Monetization is defined by Wikipedia as "Monetization is the process of converting or establishing something into legal tender. It usually refers to the printing of banknotes by central banks...Monetization may also refer to exchanging securities for currency..."
"In many countries the government has assigned exclusive power to issue or print its national currency to independently operated central banks. For example, in the USA the independently owned and operated (LMAO - my edit) Federal Reserve banks do this.[1] Such governments thereby disavow the overly convenient 'slippery slope' option of paying their bills by printing new currency. They must instead pay with currency already in circulation, or else finance deficits by issuing new bonds, and selling them to the public or to their central bank so as to acquire the necessary money. For the bonds to end up in the central bank it must conduct an open market purchase. This action increases the monetary base through the money creation process. This process of financing government spending is called monetizing the debt.[2] Monetizing debt is thus a two step process where the government issues debt to finance its spending and the central bank purchases the debt from the public. The public is left with an increased supply of base money."
With today's FOMC announcement, the Fed went "all in." Although the Fed is already monetizing the Treasuries debt via POMO operations, it will begin buying even more. In addition to the POMO purchases, the Fed will start buying an additional $75,000,000,000.00 per MONTH through Q2 of 2011.

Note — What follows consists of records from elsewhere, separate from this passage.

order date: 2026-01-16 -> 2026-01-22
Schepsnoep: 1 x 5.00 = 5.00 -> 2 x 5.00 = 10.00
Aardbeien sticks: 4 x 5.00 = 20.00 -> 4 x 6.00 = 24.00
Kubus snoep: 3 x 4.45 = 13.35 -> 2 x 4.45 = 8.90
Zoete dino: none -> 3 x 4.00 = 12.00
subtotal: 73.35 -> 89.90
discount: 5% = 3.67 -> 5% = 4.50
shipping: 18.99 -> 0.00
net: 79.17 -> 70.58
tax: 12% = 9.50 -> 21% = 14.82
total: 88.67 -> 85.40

The FOMC statement in part read (notice the INTENT to spike inflation at the beginning)..."To promote a stronger pace of economic recovery and to help ensure that inflation, over time, is at levels consistent with its mandate, the Committee decided today to expand its holdings of securities. The Committee will maintain its existing policy of reinvesting principal payments from its securities holdings. In addition, the Committee intends to purchase a further $600 billion of longer-term Treasury securities by the end of the second quarter of 2011, a pace of about $75 billion per month. The Committee will regularly review the pace of its securities purchases and the overall size of the asset-purchase program in light of incoming information and will adjust the program as needed to best foster maximum employment and price stability."
Mohamed El-Erian of PIMCO doesn't think this will work. In a note to clients he said..."Given the high market expectations, the US Federal Reserve had no choice but to announce a second tranche of quantitative easing, nicknamed QE2. (My note: Notice that PIMCO agrees with what I have said for YEARS; When the banksters say "jump," the Fed answers with "how high?") But the measure is an inevitably blunt instrument for the difficult task of restoring growth and generating jobs. The benefits accruing to America come with burdens for other countries, and both could soon be swamped by the unintended consequences of this unavoidably imperfect policy approach.

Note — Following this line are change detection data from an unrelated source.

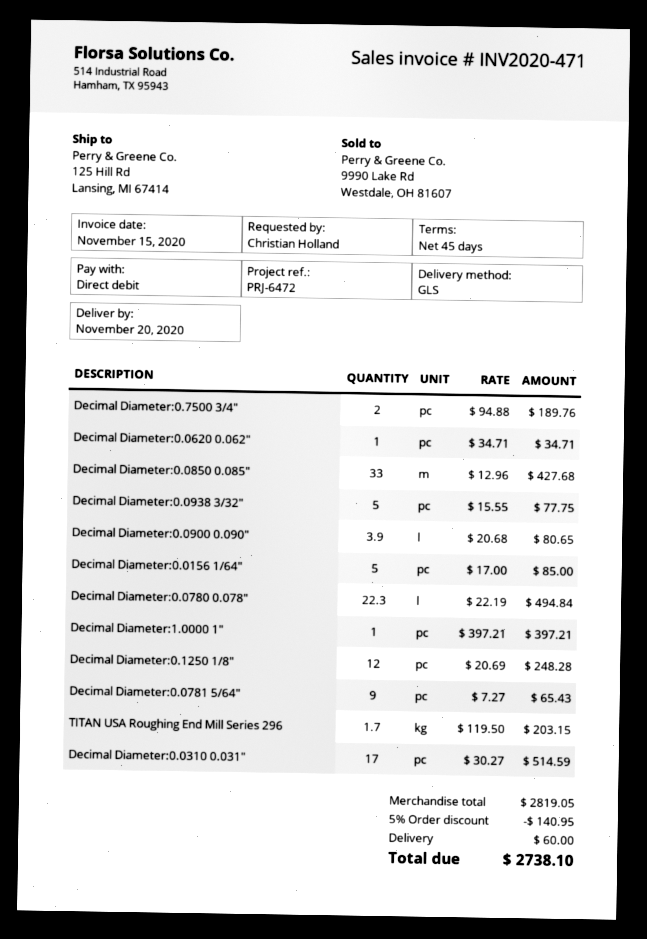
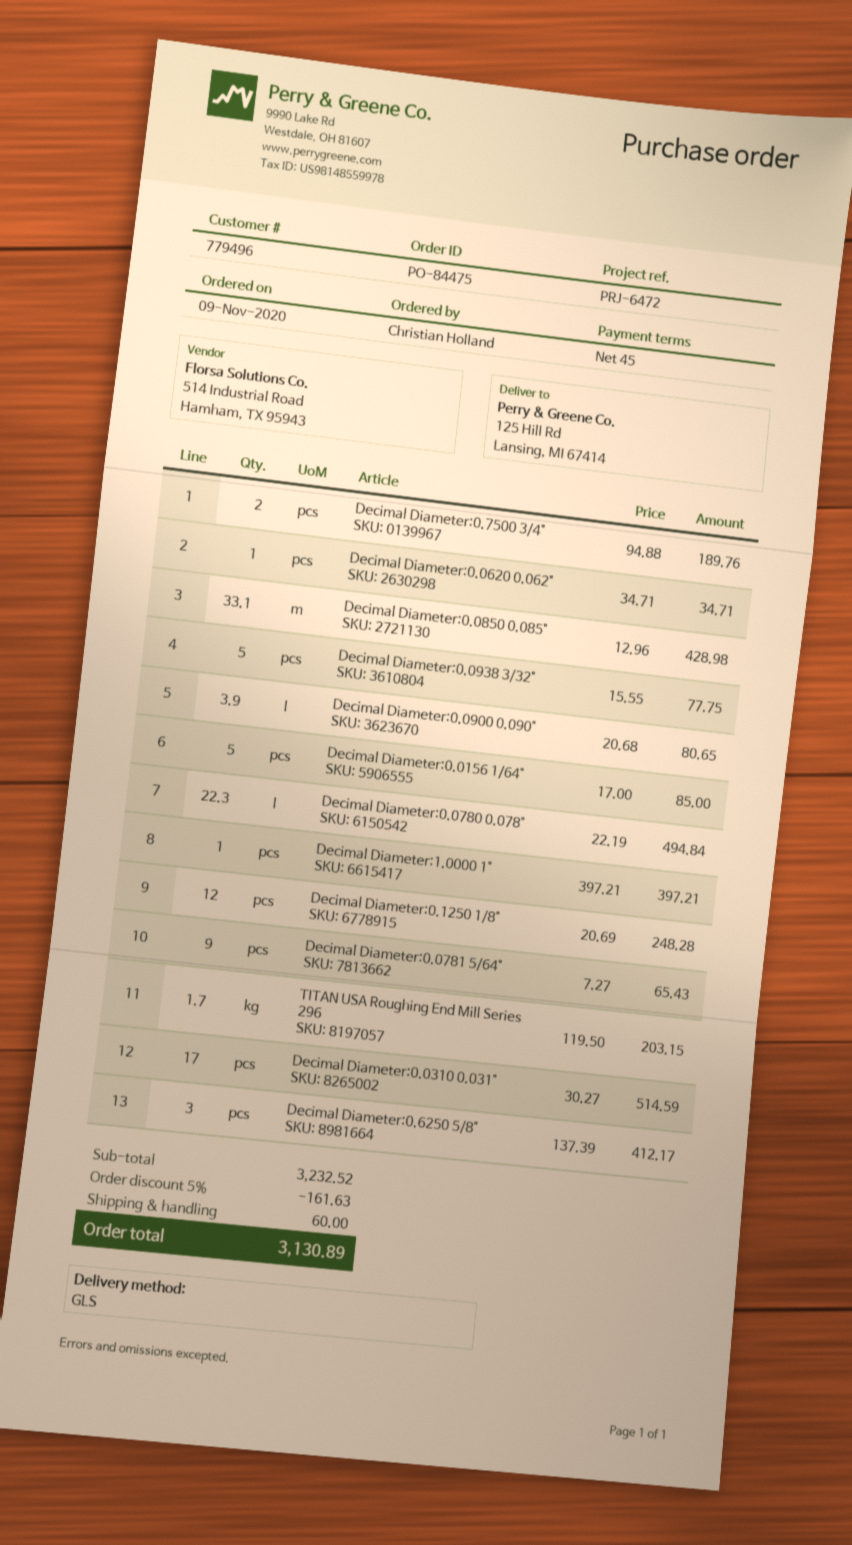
Decimal Diameter:0.0850 0.085": 33 x 12.96 = 427.68 -> 33.1 x 12.96 = 428.98
Decimal Diameter:0.6250 5/8": none -> 3 x 137.39 = 412.17
subtotal: 2819.05 -> 3232.52
discount: 5% = 140.95 -> 5% = 161.63
total: 2738.10 -> 3130.89

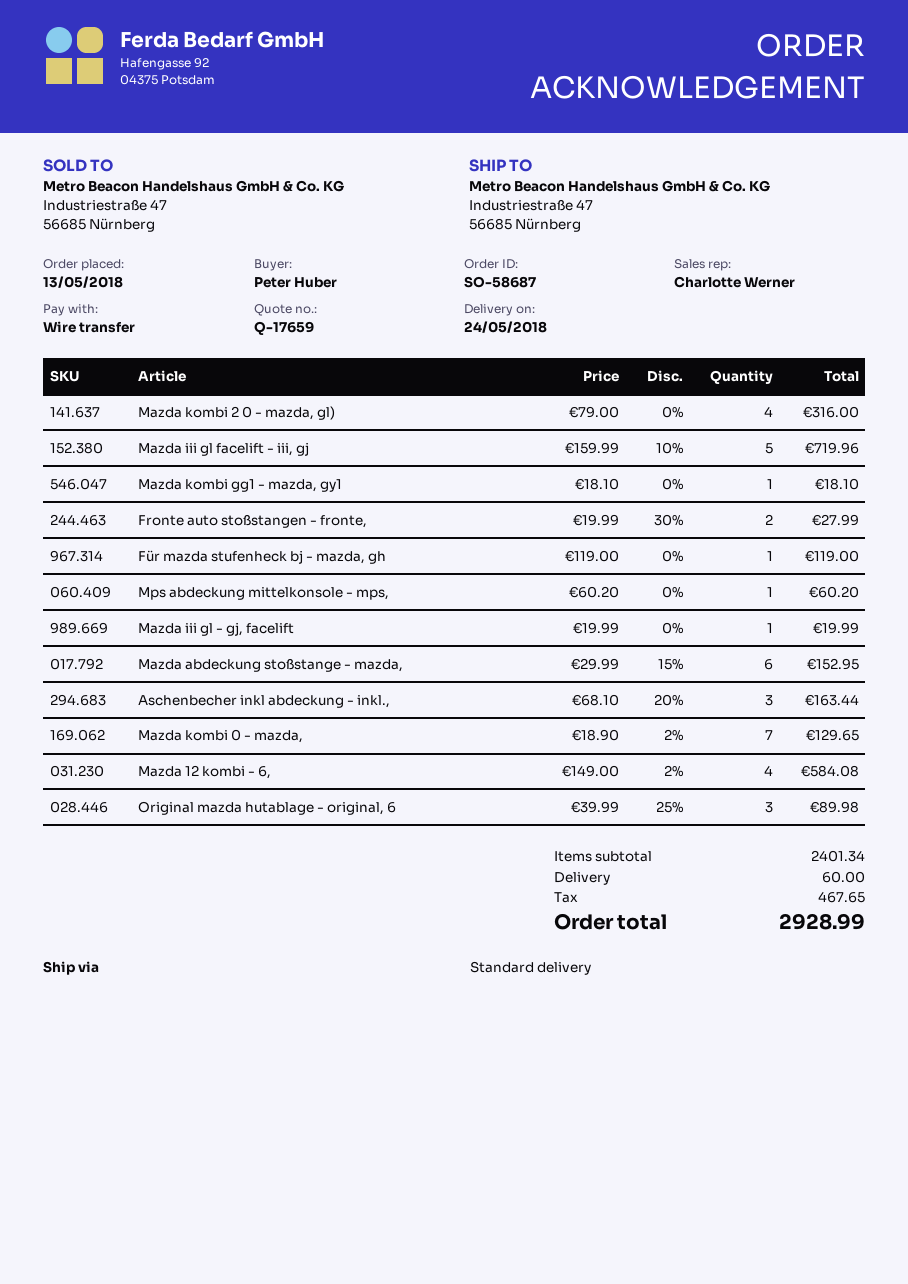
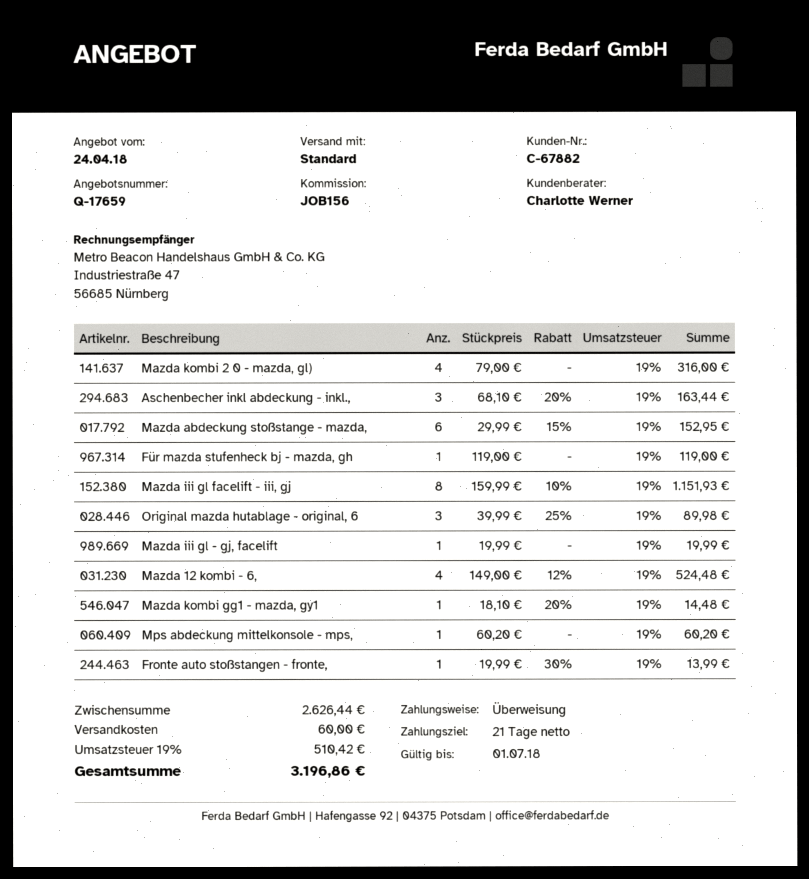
Mazda iii gl facelift - iii, gj: 5 x 159.99 - 10% = 719.96 -> 8 x 159.99 - 10% = 1151.93
Mazda kombi gg1 - mazda, gy1: 1 x 18.10 = 18.10 -> 1 x 18.10 - 20% = 14.48
Fronte auto stoßstangen - fronte,: 2 x 19.99 - 30% = 27.99 -> 1 x 19.99 - 30% = 13.99
Mazda kombi 0 - mazda,: 7 x 18.90 - 2% = 129.65 -> none
Mazda 12 kombi - 6,: 4 x 149.00 - 2% = 584.08 -> 4 x 149.00 - 12% = 524.48
subtotal: 2401.34 -> 2626.44
tax: 467.65 -> 510.42
total: 2928.99 -> 3196.86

...By signalling its intention to purchase another $600bn of longer-term Treasury securities by the end of June 2011, the Fed hopes its injections of cash will lower interest rates, bolster asset prices, increase wealth and encourage households and companies to spend and hire. Moreover, by noting the possibility of doing more if the data disappoint, it is also hoping that markets could price in the institution’s future asset purchases, turbo-charging the direct policy impact before those purchases have even been specified.

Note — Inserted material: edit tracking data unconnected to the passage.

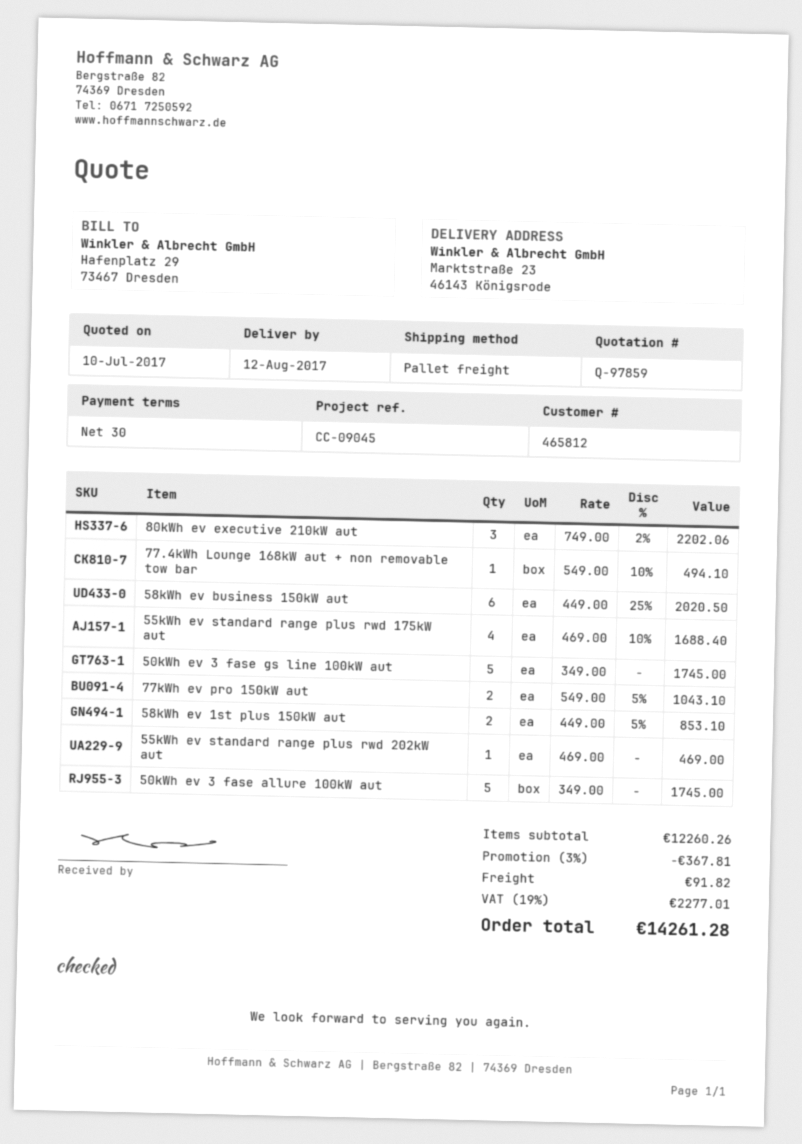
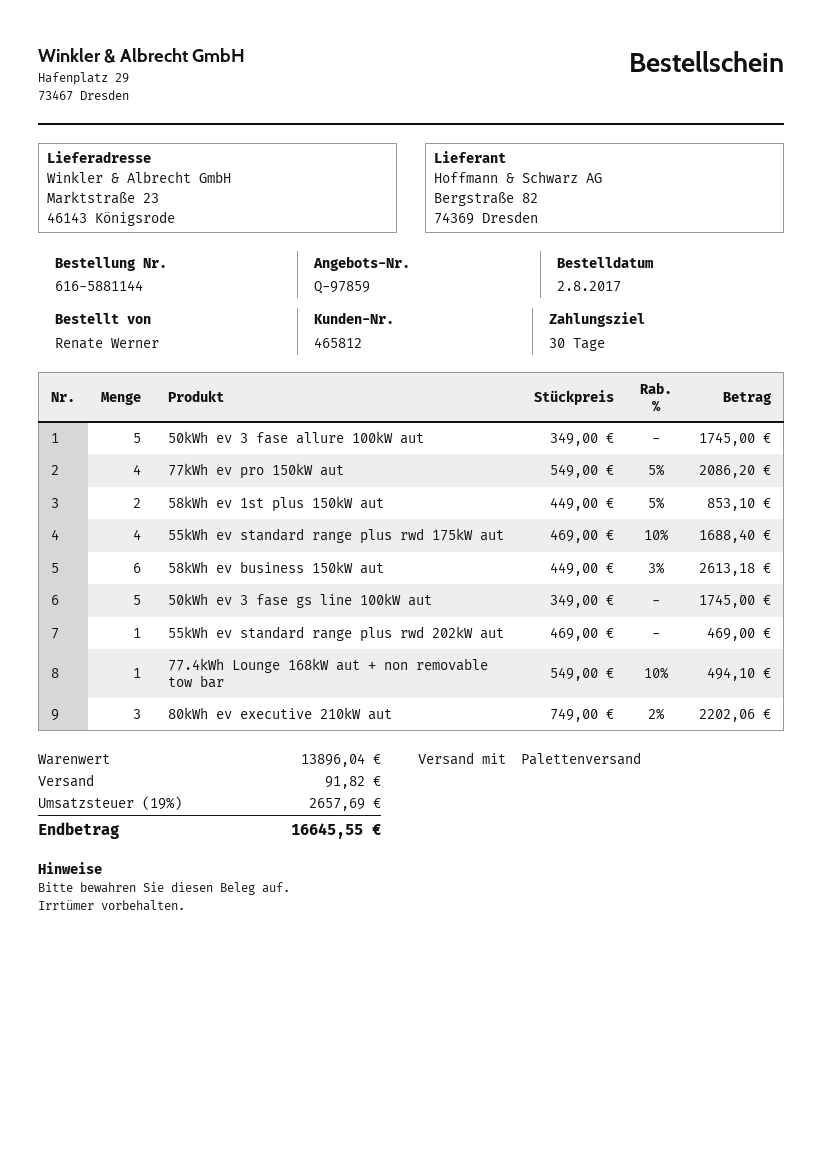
58kWh ev business 150kW aut: 6 x 449.00 - 25% = 2020.50 -> 6 x 449.00 - 3% = 2613.18
77kWh ev pro 150kW aut: 2 x 549.00 - 5% = 1043.10 -> 4 x 549.00 - 5% = 2086.20
subtotal: 12260.26 -> 13896.04
discount: 3% = 367.81 -> none
tax: 19% = 2277.01 -> 19% = 2657.69
total: 14261.28 -> 16645.55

...But liquidity injections and financial engineering are insufficient to deal with the challenges that the US faces. Without meaningful structural reforms, part of the Fed’s liquidity injection will leak right out of the US and result in yet another surge of capital flows to other countries.
...The rest of the world does not need this extra liquidity, and this is where the second problem emerges. Several emerging economies, such as Brazil and China, are already close to overheating; and the eurozone and Japan can ill afford further appreciation in their currencies.
...The unfortunate conclusion is that QE2 will be of limited success in sustaining high growth and job creation in the US, and will complicate life for many other countries. With domestic outcomes again falling short of policy expectations, it is just a matter of time until the Fed will be expected to do even more. (MORE?!) And this means Wednesday’s QE2 announcement is unlikely to be the end of unusual Fed policy activism.
So PIMCO already believes there will be a QE3. I guess all the petulant banksters have to do is stomp their feet and demand more QE and the Fed will "have no choice" but to give in.
In the meantime, the Fed and Treasury will insult other countries for debasing their currencies while we do it to the tenth power - while pretending we do nothing at all. The USA will ridicule and lecture countries like Greece for massive debt levels when we make its spending look like chump change. And Americans will elect a new group of marionette's for the Fraud Street puppeteers, sadly expecting something to change, while nothing changes at all.
I hope I am wrong but when thinking of the ridiculous moves of the Fed, and the new Congress, I am reminded of The Who's excellent song "Won't Get Fooled Again" where the lads sing "...meet the new boss, same as the old boss..."
Until monetarist economics are dead and buried, with each new Chairman you should sing "...meet the new boss, same as the old boss..."
Until Keynesian economics are dead and buried, with each new Congress you should sing "...meet the new boss, same as the old boss..."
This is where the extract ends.